» **To do**
Your answer should hold the data exactly as given, minus any picture.

» **Given entries**
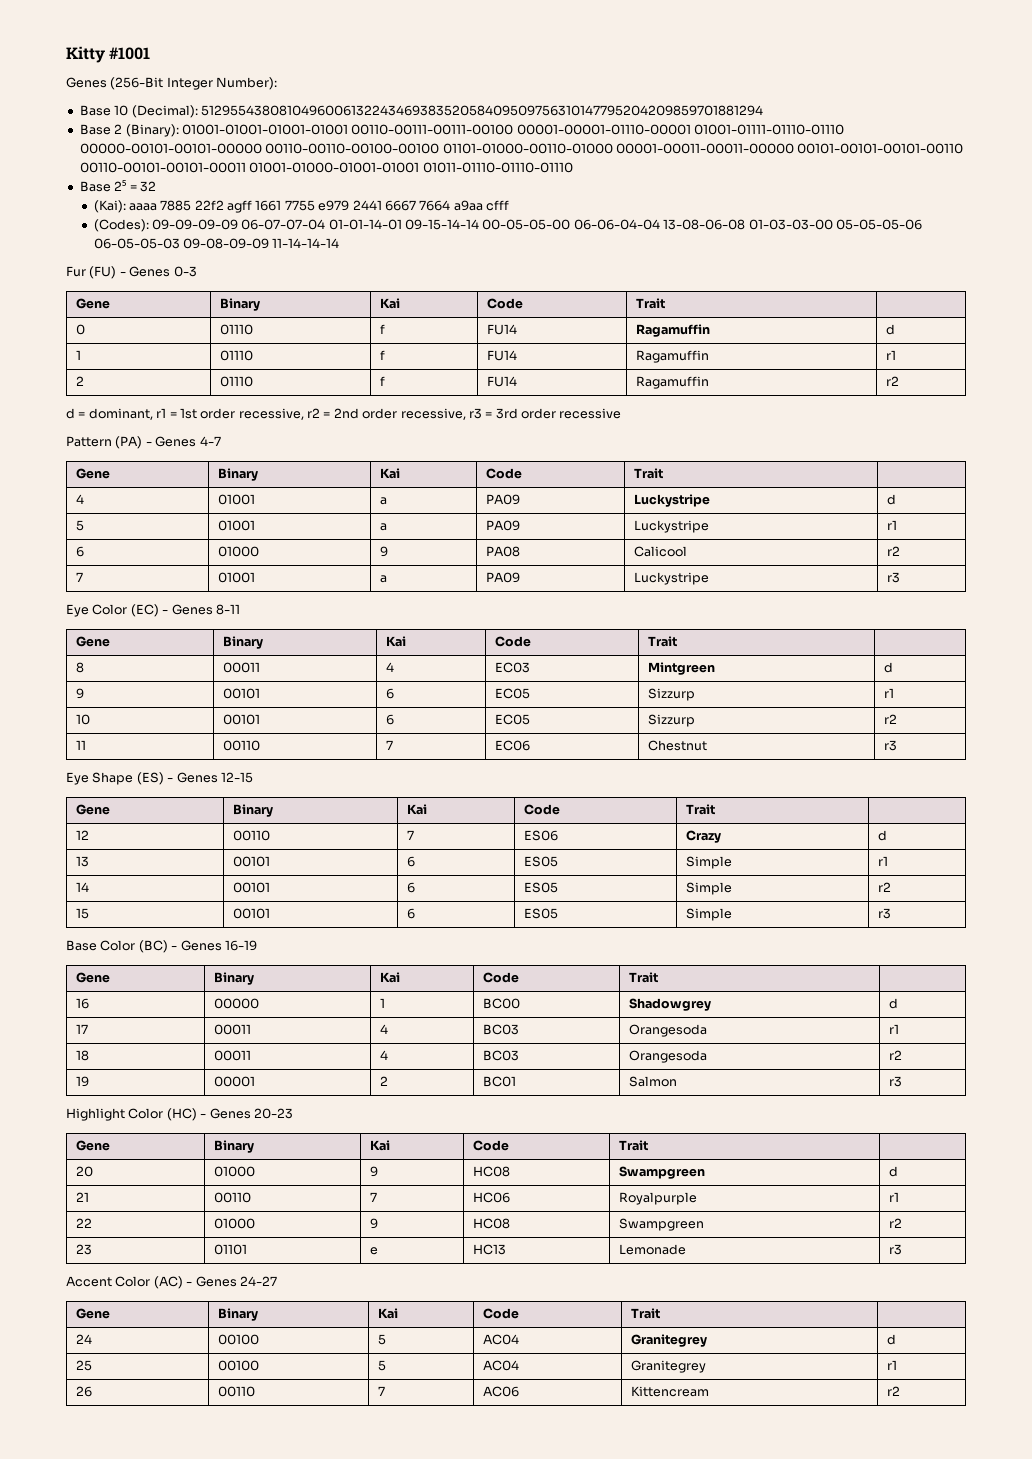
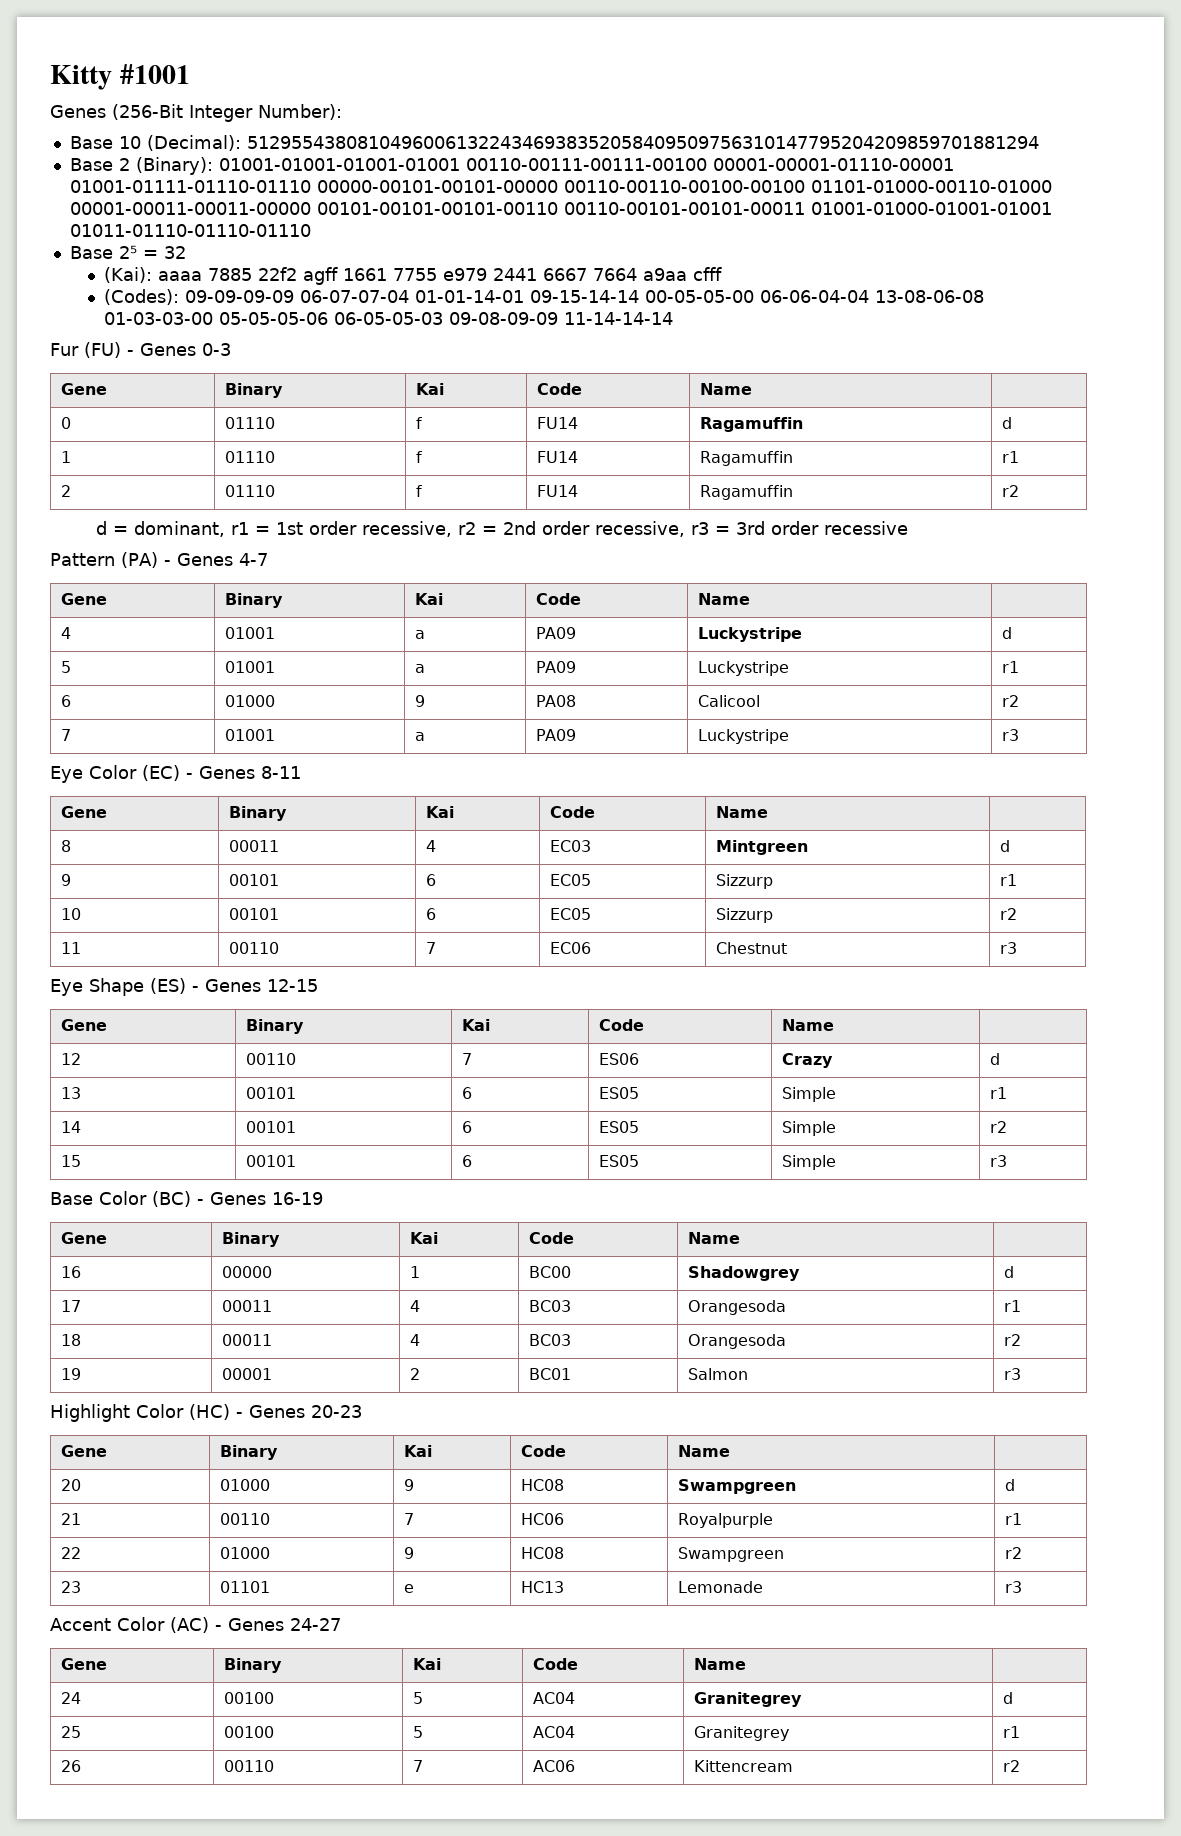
  Fur (FU) - Genes 0-3
- Gene | Binary | Kai | Code | Trait |
+ Gene | Binary | Kai | Code | Name |
  Pattern (PA) - Genes 4-7
- Gene | Binary | Kai | Code | Trait |
+ Gene | Binary | Kai | Code | Name |
  Eye Color (EC) - Genes 8-11
- Gene | Binary | Kai | Code | Trait |
+ Gene | Binary | Kai | Code | Name |
  Eye Shape (ES) - Genes 12-15
- Gene | Binary | Kai | Code | Trait |
+ Gene | Binary | Kai | Code | Name |
  Base Color (BC) - Genes 16-19
- Gene | Binary | Kai | Code | Trait |
+ Gene | Binary | Kai | Code | Name |
  Highlight Color (HC) - Genes 20-23
- Gene | Binary | Kai | Code | Trait |
+ Gene | Binary | Kai | Code | Name |
  Accent Color (AC) - Genes 24-27
- Gene | Binary | Kai | Code | Trait |
+ Gene | Binary | Kai | Code | Name |

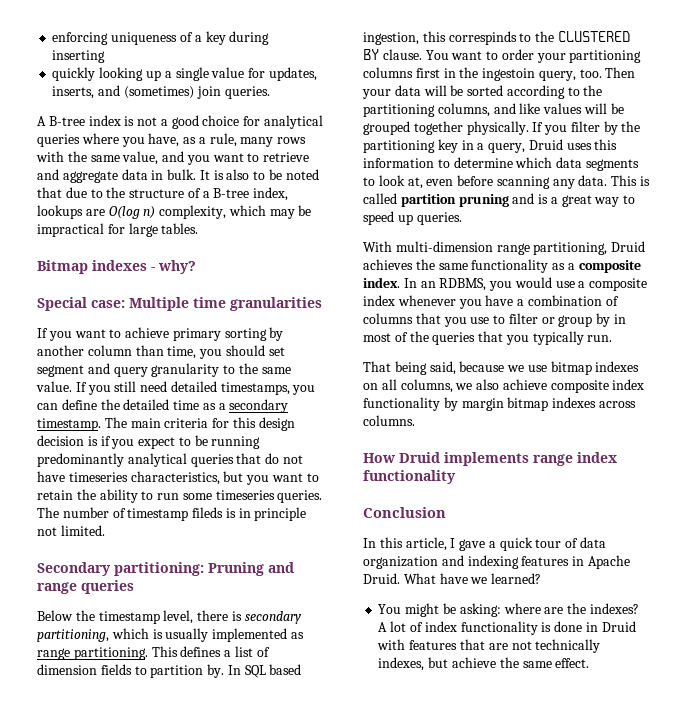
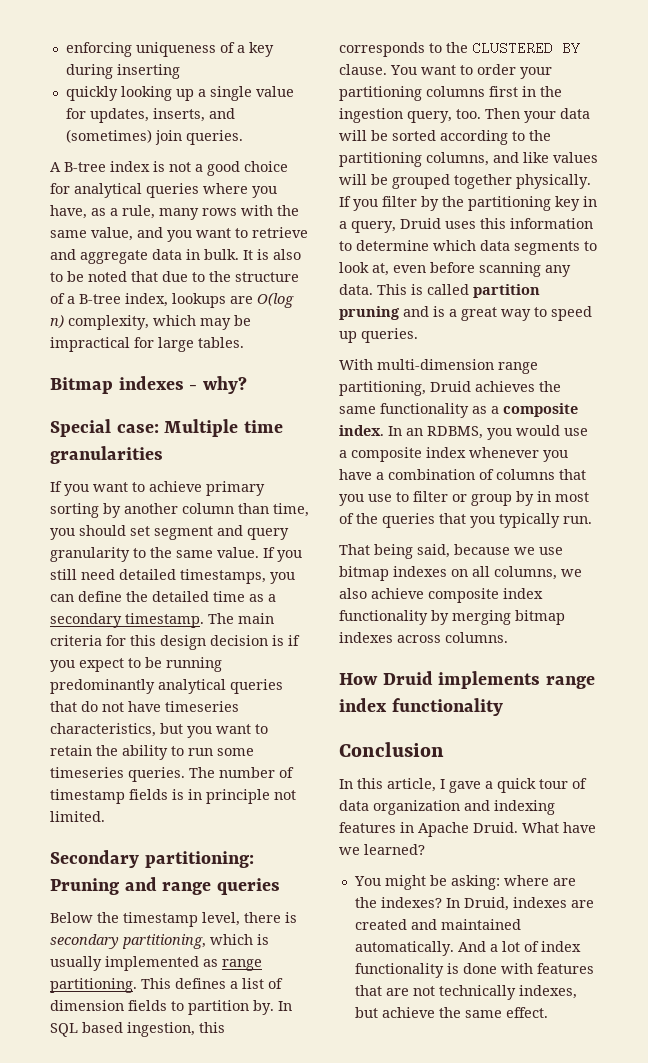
- The number of timestamp fileds is in principle not limited.
+ The number of timestamp fields is in principle not limited.
- In SQL based ingestion, this correspinds to the CLUSTERED BY clause.
+ In SQL based ingestion, this corresponds to the CLUSTERED BY clause.
- You want to order your partitioning columns first in the ingestoin query, too.
+ You want to order your partitioning columns first in the ingestion query, too.
- That being said, because we use bitmap indexes on all columns, we also achieve composite index functionality by margin bitmap indexes across columns.
+ That being said, because we use bitmap indexes on all columns, we also achieve composite index functionality by merging bitmap indexes across columns.
- A lot of index functionality is done in Druid with features that are not technically indexes, but achieve the same effect.
+ In Druid, indexes are created and maintained automatically. And a lot of index functionality is done with features that are not technically indexes, but achieve the same effect.

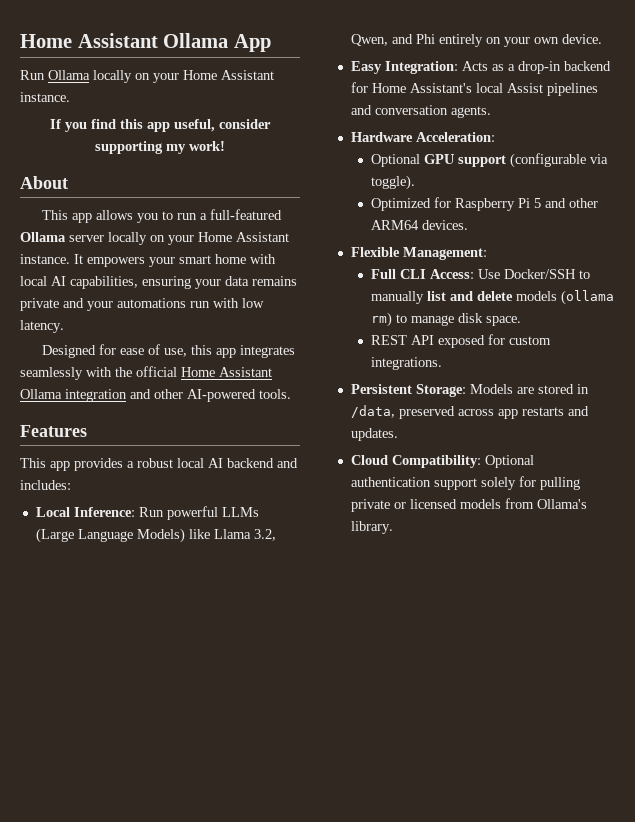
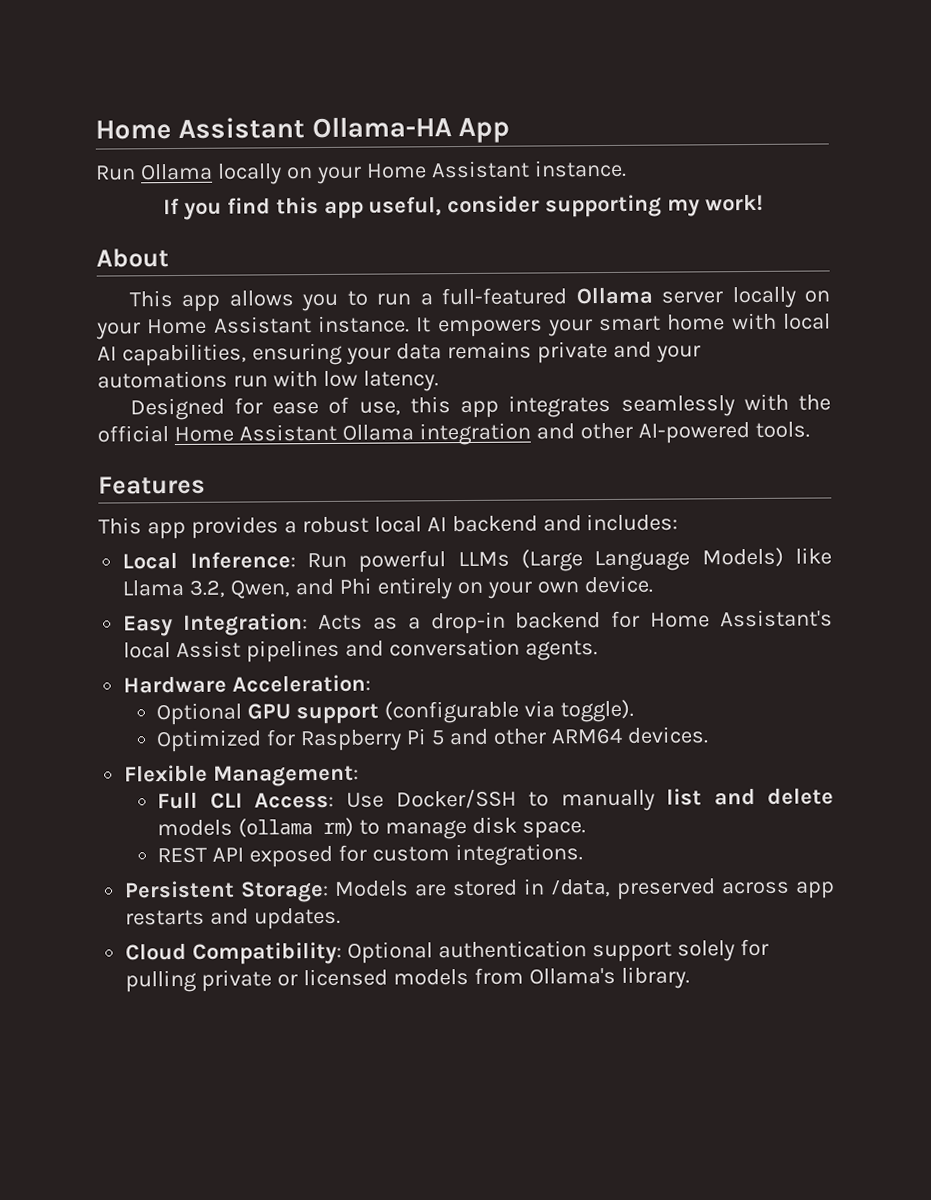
- Home Assistant Ollama App
+ Home Assistant Ollama-HA App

» **Task output**
  Fur (FU) - Genes 0-3
- Gene | Binary | Kai | Code | Trait |
+ Gene | Binary | Kai | Code | Name |
  Pattern (PA) - Genes 4-7
- Gene | Binary | Kai | Code | Trait |
+ Gene | Binary | Kai | Code | Name |
  Eye Color (EC) - Genes 8-11
- Gene | Binary | Kai | Code | Trait |
+ Gene | Binary | Kai | Code | Name |
  Eye Shape (ES) - Genes 12-15
- Gene | Binary | Kai | Code | Trait |
+ Gene | Binary | Kai | Code | Name |
  Base Color (BC) - Genes 16-19
- Gene | Binary | Kai | Code | Trait |
+ Gene | Binary | Kai | Code | Name |
  Highlight Color (HC) - Genes 20-23
- Gene | Binary | Kai | Code | Trait |
+ Gene | Binary | Kai | Code | Name |
  Accent Color (AC) - Genes 24-27
- Gene | Binary | Kai | Code | Trait |
+ Gene | Binary | Kai | Code | Name |

- The number of timestamp fileds is in principle not limited.
+ The number of timestamp fields is in principle not limited.
- In SQL based ingestion, this correspinds to the CLUSTERED BY clause.
+ In SQL based ingestion, this corresponds to the CLUSTERED BY clause.
- You want to order your partitioning columns first in the ingestoin query, too.
+ You want to order your partitioning columns first in the ingestion query, too.
- That being said, because we use bitmap indexes on all columns, we also achieve composite index functionality by margin bitmap indexes across columns.
+ That being said, because we use bitmap indexes on all columns, we also achieve composite index functionality by merging bitmap indexes across columns.
- A lot of index functionality is done in Druid with features that are not technically indexes, but achieve the same effect.
+ In Druid, indexes are created and maintained automatically. And a lot of index functionality is done with features that are not technically indexes, but achieve the same effect.

- Home Assistant Ollama App
+ Home Assistant Ollama-HA App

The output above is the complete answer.